Family legend has it that when strangers visited the City and Country School, they would spot me tranquilly looking at a picture book, seated on a chair in a world of my own, and comment favorably on my deportment. She’s a problem, my teacher would sigh. "She’s a problem? the visitor would ask. What about all those other kids screaming and tearing out their hair and hitting each other? That’s the problem, Judy’s too well behaved" was the answer.
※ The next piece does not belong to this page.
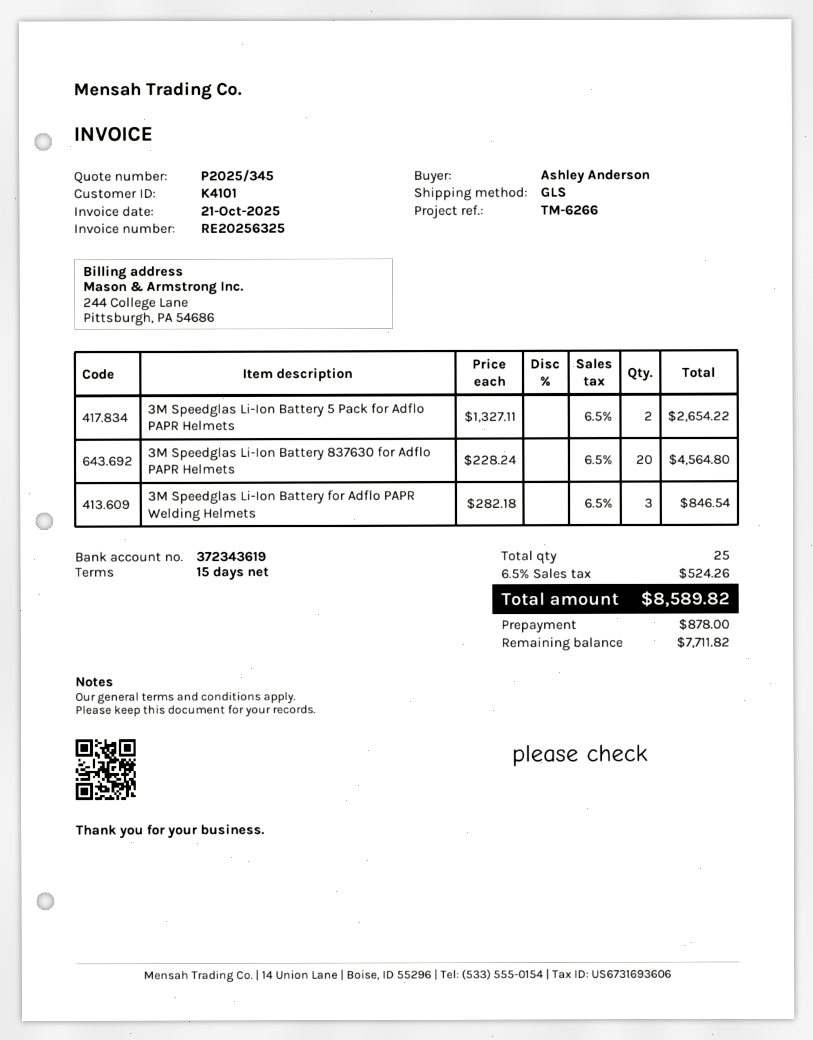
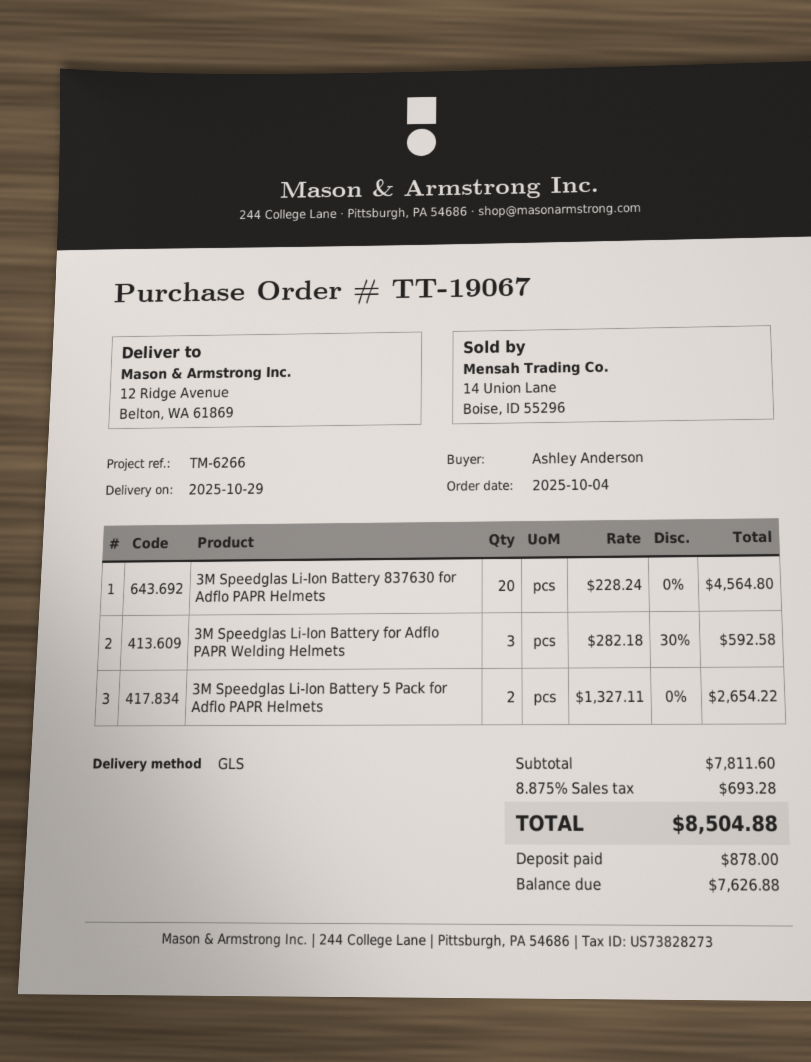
3M Speedglas Li-Ion Battery for Adflo PAPR Welding Helmets: 3 x 282.18 = 846.54 -> 3 x 282.18 - 30% = 592.58
tax: 6.5% = 524.26 -> 8.875% = 693.28
total: 8589.82 -> 8504.88
balance: 7711.82 -> 7626.88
When I was born, my parents lived in a rented brownstone, 29 Fifth Avenue, a block from Washington Square Park in Greenwich Village. My father was a thriving advertising man who owned his own busy agency, J. D. Tarcher and Co. My mother, a future lawyer, had just received her M.A. in economics from Columbia.

In the fall of 1933, when I was five and a half, we moved uptown, to the St. Urban at 285 Central Park West, a picturesque, late Edwardian building. The massive twelve-story apartment house rejoiced in the possession of a porte cochere through which horses and carriages had been driven when it was built.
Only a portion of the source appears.